SOURCE DATA Start Marker

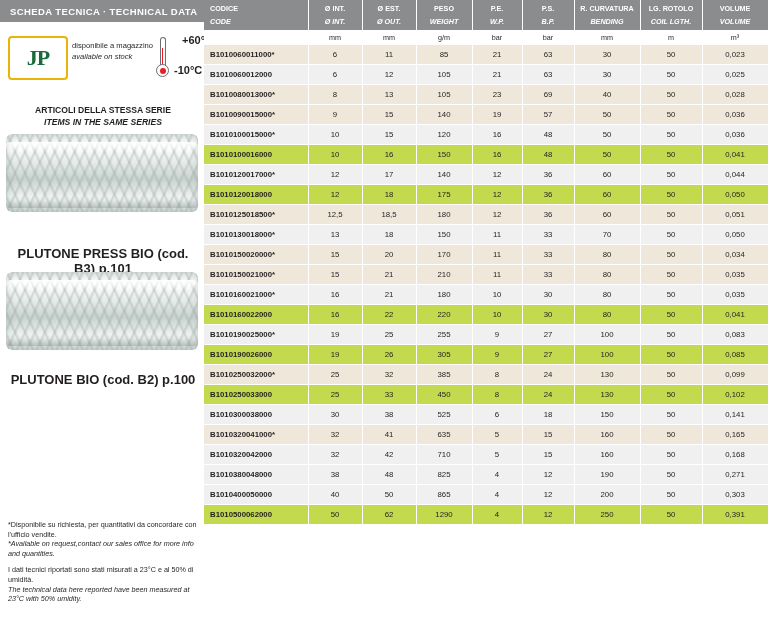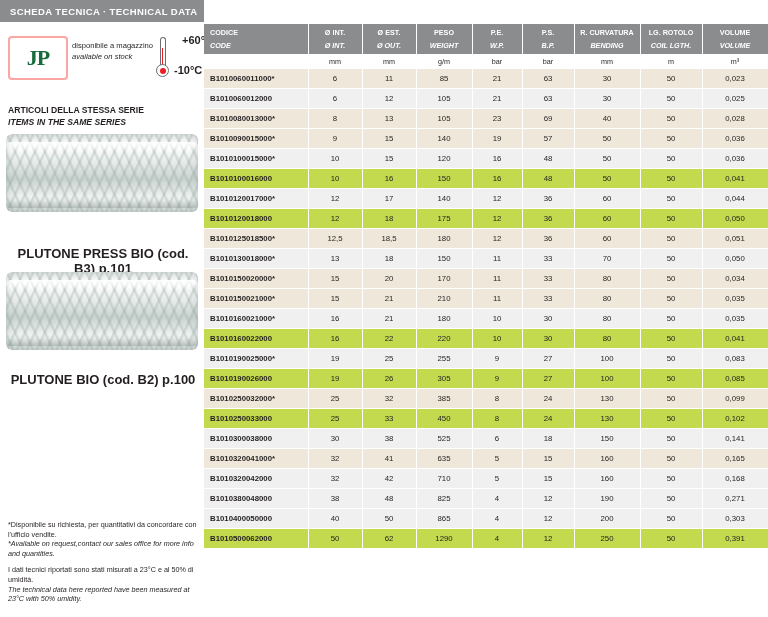"CODICE" .table-wrap { margin-top: 24px -> none }
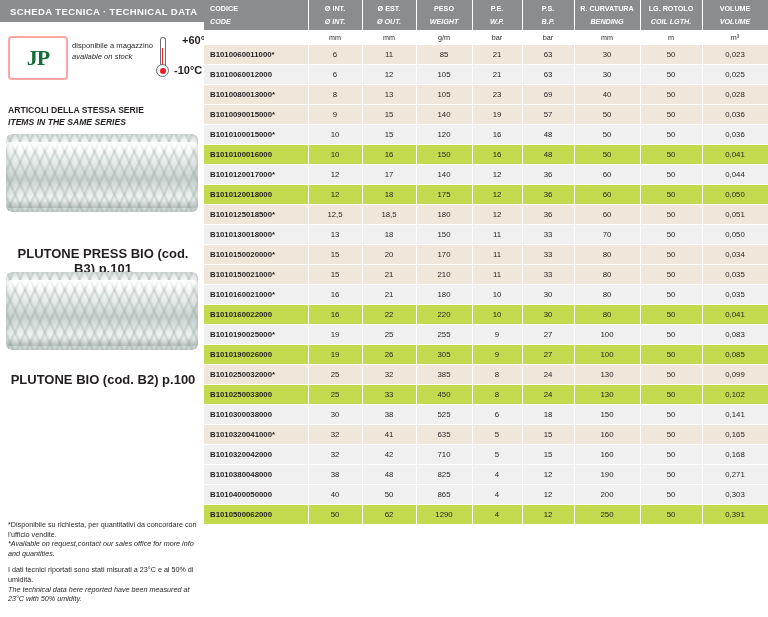"JP" .logo-box { border: 2px solid #fca5a5 -> 2px solid #eab308 }
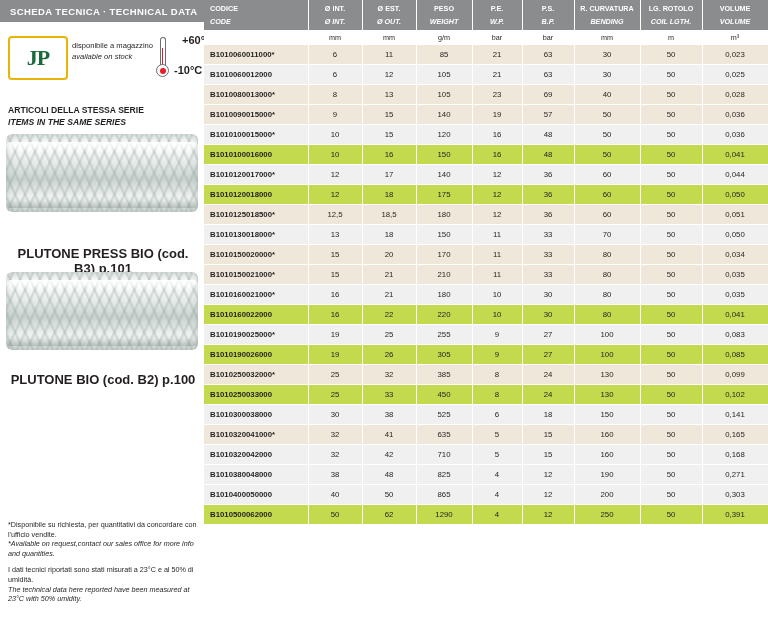"ARTICOLI DELLA STESSA SERIE" .series-title { text-align: none -> center }
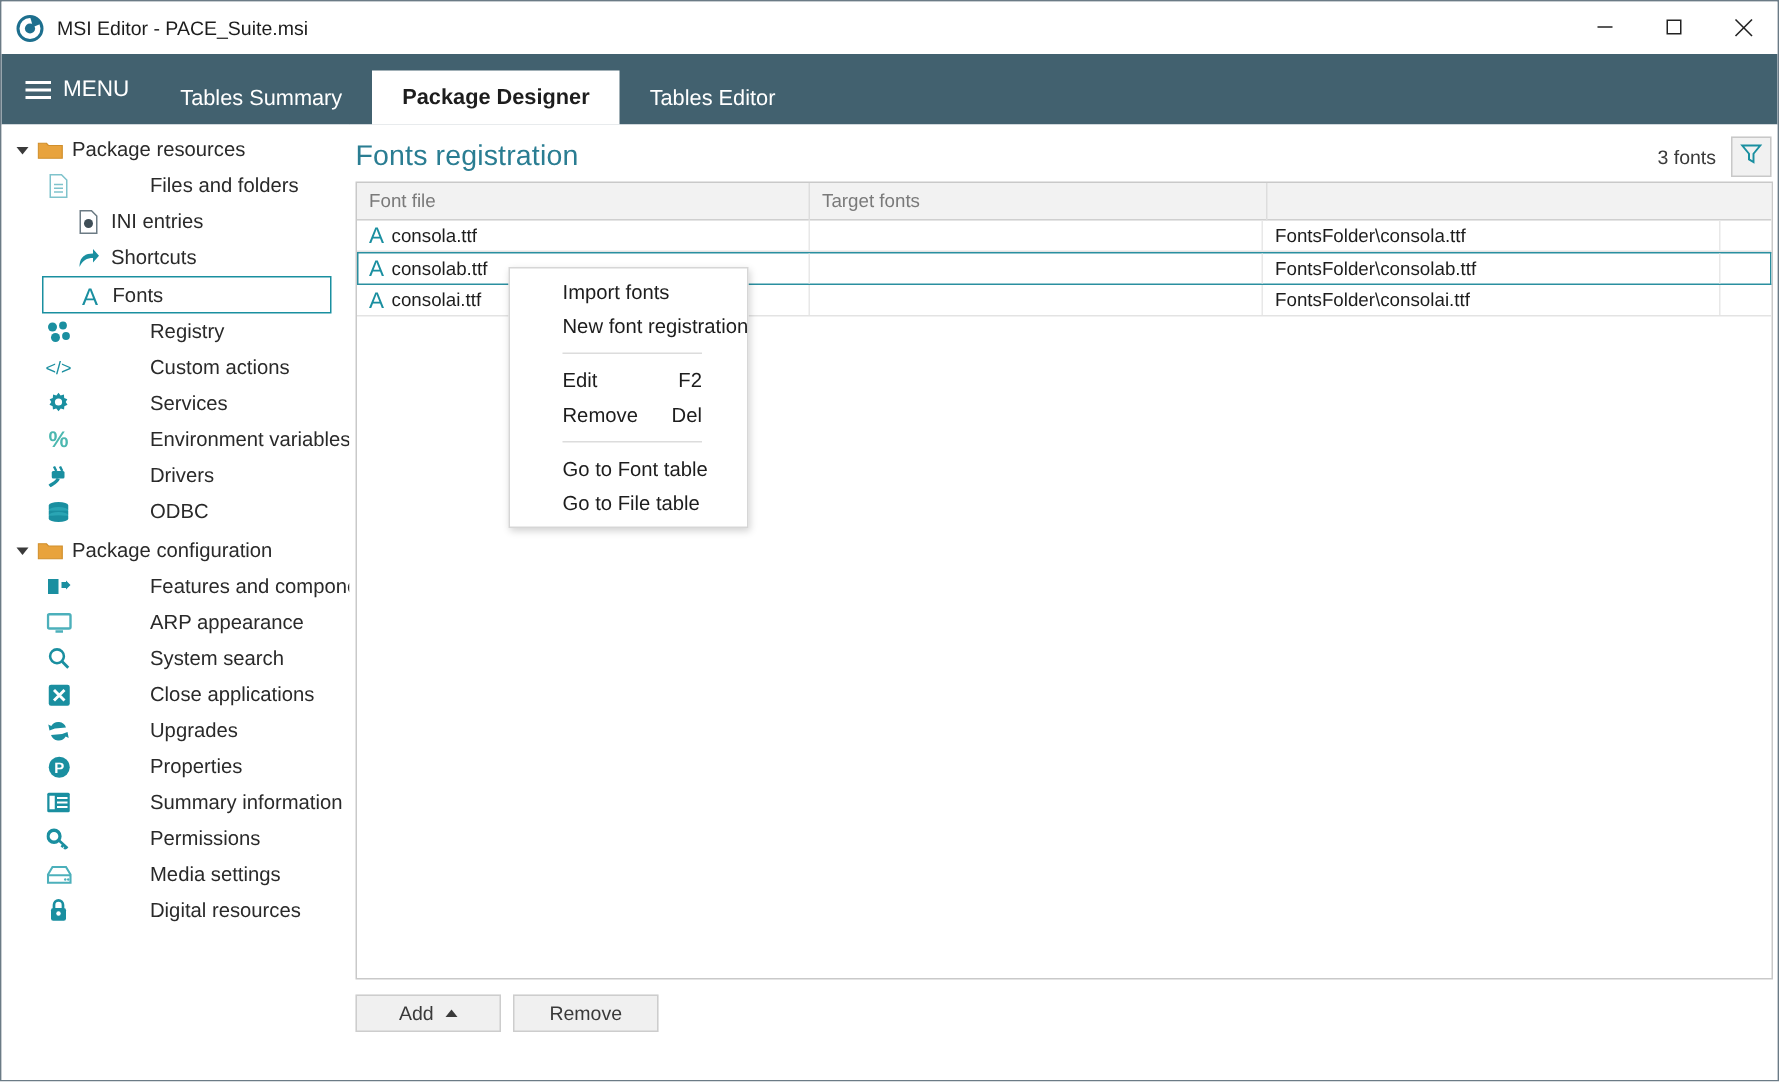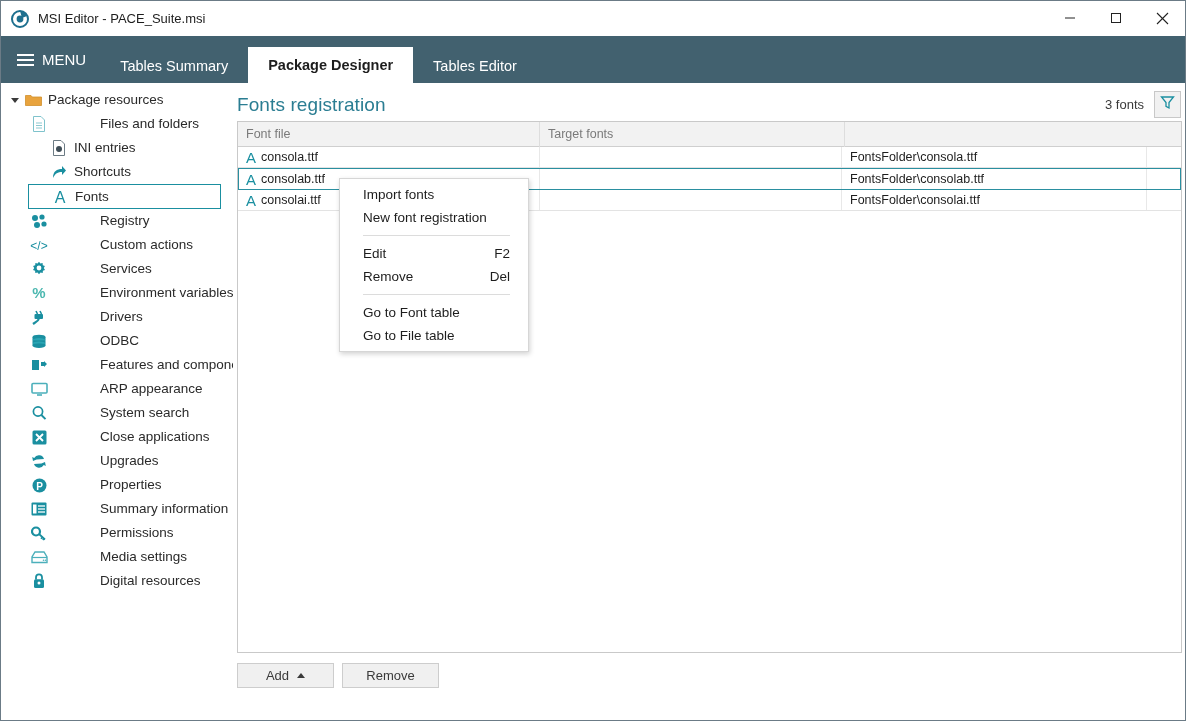"Import fonts" #ctxmenu { padding: 4px 4px -> 4px 16px; width: 190px -> 160px }
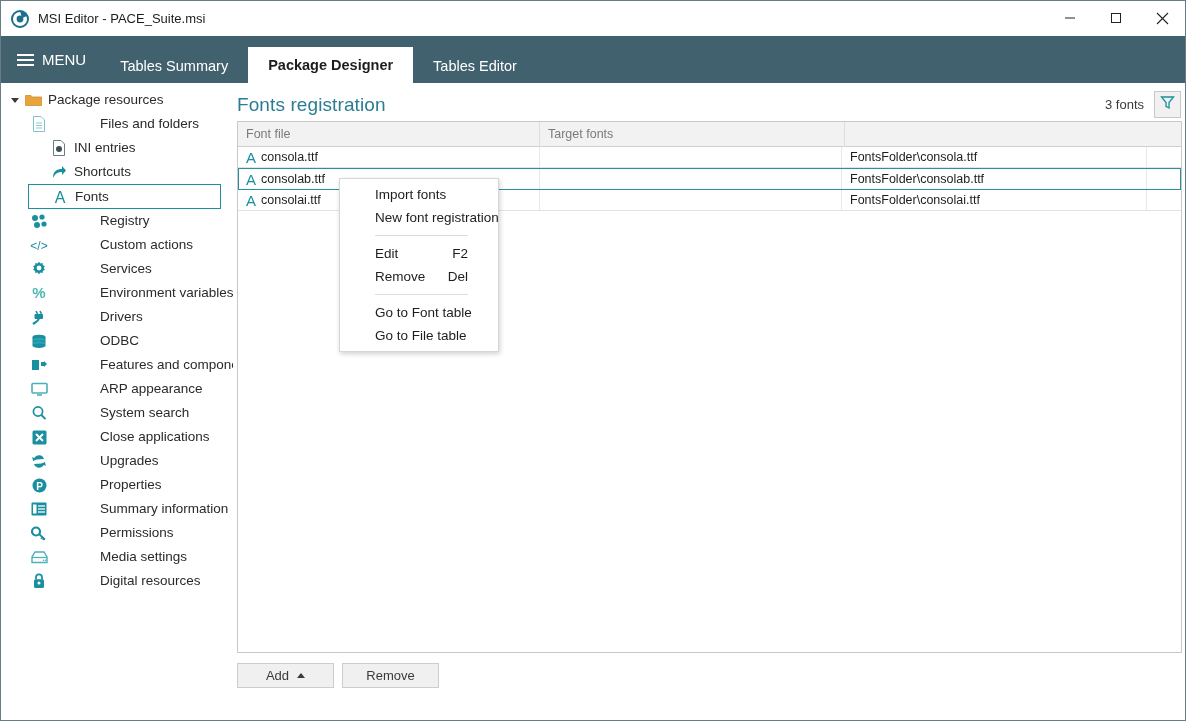"Package configuration" div.tree-item { html: none -> <div> <span> <span></span> </span> <span> <svg> <path></path> </svg> </span> <span>Package configuration</span> </div> }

SOURCE DATA End Marker

Each line from the start of the entries through the line with "padding: 4px 4px" is to be restated exactly, and the pictures are to be skipped.

▶ **ANSWER TO THE PROBLEM**
"CODICE" .table-wrap { margin-top: 24px -> none }
"JP" .logo-box { border: 2px solid #fca5a5 -> 2px solid #eab308 }
"ARTICOLI DELLA STESSA SERIE" .series-title { text-align: none -> center }
"Import fonts" #ctxmenu { padding: 4px 4px -> 4px 16px; width: 190px -> 160px }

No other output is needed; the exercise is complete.